(RECORDED DATA)
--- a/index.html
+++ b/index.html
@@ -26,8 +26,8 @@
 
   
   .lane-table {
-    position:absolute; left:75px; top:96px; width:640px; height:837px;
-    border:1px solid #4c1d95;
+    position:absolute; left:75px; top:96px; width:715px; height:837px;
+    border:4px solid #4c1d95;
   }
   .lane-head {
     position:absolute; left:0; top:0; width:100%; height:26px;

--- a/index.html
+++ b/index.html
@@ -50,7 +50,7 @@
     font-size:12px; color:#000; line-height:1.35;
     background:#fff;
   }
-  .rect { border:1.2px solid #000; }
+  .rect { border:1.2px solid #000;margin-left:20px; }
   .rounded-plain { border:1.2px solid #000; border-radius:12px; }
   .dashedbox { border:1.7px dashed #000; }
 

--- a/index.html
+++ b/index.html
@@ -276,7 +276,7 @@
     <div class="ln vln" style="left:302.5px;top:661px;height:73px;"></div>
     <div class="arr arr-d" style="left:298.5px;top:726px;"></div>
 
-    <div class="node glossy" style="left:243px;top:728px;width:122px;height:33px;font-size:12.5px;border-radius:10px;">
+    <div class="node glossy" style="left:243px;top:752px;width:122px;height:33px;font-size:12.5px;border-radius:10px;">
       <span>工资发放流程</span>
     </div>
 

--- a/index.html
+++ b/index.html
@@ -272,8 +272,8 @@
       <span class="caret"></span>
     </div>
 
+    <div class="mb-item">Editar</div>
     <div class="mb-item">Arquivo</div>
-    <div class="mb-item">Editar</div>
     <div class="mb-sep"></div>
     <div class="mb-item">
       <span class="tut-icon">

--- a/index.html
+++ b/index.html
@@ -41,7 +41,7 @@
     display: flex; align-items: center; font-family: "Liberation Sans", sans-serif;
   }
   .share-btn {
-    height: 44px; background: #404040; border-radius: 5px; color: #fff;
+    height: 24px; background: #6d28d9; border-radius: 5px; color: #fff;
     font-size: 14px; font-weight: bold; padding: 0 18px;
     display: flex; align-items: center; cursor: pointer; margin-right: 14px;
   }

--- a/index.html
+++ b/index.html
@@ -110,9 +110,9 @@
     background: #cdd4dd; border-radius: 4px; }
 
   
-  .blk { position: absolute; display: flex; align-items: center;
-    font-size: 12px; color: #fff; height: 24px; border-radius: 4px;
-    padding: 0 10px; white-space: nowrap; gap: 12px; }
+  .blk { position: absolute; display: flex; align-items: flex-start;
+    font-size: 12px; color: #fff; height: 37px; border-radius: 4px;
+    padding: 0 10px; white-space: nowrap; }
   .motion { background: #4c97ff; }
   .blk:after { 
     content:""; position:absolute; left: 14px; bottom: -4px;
(End RECORDED DATA)
## WHAT YOU NEED TO DO
All of the records need to be transcribed exactly.

## OUTPUT FOR THIS TASK
--- a/index.html
+++ b/index.html
@@ -26,8 +26,8 @@
 
   
   .lane-table {
-    position:absolute; left:75px; top:96px; width:640px; height:837px;
-    border:1px solid #4c1d95;
+    position:absolute; left:75px; top:96px; width:715px; height:837px;
+    border:4px solid #4c1d95;
   }
   .lane-head {
     position:absolute; left:0; top:0; width:100%; height:26px;

--- a/index.html
+++ b/index.html
@@ -50,7 +50,7 @@
     font-size:12px; color:#000; line-height:1.35;
     background:#fff;
   }
-  .rect { border:1.2px solid #000; }
+  .rect { border:1.2px solid #000;margin-left:20px; }
   .rounded-plain { border:1.2px solid #000; border-radius:12px; }
   .dashedbox { border:1.7px dashed #000; }
 

--- a/index.html
+++ b/index.html
@@ -276,7 +276,7 @@
     <div class="ln vln" style="left:302.5px;top:661px;height:73px;"></div>
     <div class="arr arr-d" style="left:298.5px;top:726px;"></div>
 
-    <div class="node glossy" style="left:243px;top:728px;width:122px;height:33px;font-size:12.5px;border-radius:10px;">
+    <div class="node glossy" style="left:243px;top:752px;width:122px;height:33px;font-size:12.5px;border-radius:10px;">
       <span>工资发放流程</span>
     </div>
 

--- a/index.html
+++ b/index.html
@@ -272,8 +272,8 @@
       <span class="caret"></span>
     </div>
 
+    <div class="mb-item">Editar</div>
     <div class="mb-item">Arquivo</div>
-    <div class="mb-item">Editar</div>
     <div class="mb-sep"></div>
     <div class="mb-item">
       <span class="tut-icon">

--- a/index.html
+++ b/index.html
@@ -41,7 +41,7 @@
     display: flex; align-items: center; font-family: "Liberation Sans", sans-serif;
   }
   .share-btn {
-    height: 44px; background: #404040; border-radius: 5px; color: #fff;
+    height: 24px; background: #6d28d9; border-radius: 5px; color: #fff;
     font-size: 14px; font-weight: bold; padding: 0 18px;
     display: flex; align-items: center; cursor: pointer; margin-right: 14px;
   }

--- a/index.html
+++ b/index.html
@@ -110,9 +110,9 @@
     background: #cdd4dd; border-radius: 4px; }
 
   
-  .blk { position: absolute; display: flex; align-items: center;
-    font-size: 12px; color: #fff; height: 24px; border-radius: 4px;
-    padding: 0 10px; white-space: nowrap; gap: 12px; }
+  .blk { position: absolute; display: flex; align-items: flex-start;
+    font-size: 12px; color: #fff; height: 37px; border-radius: 4px;
+    padding: 0 10px; white-space: nowrap; }
   .motion { background: #4c97ff; }
   .blk:after { 
     content:""; position:absolute; left: 14px; bottom: -4px;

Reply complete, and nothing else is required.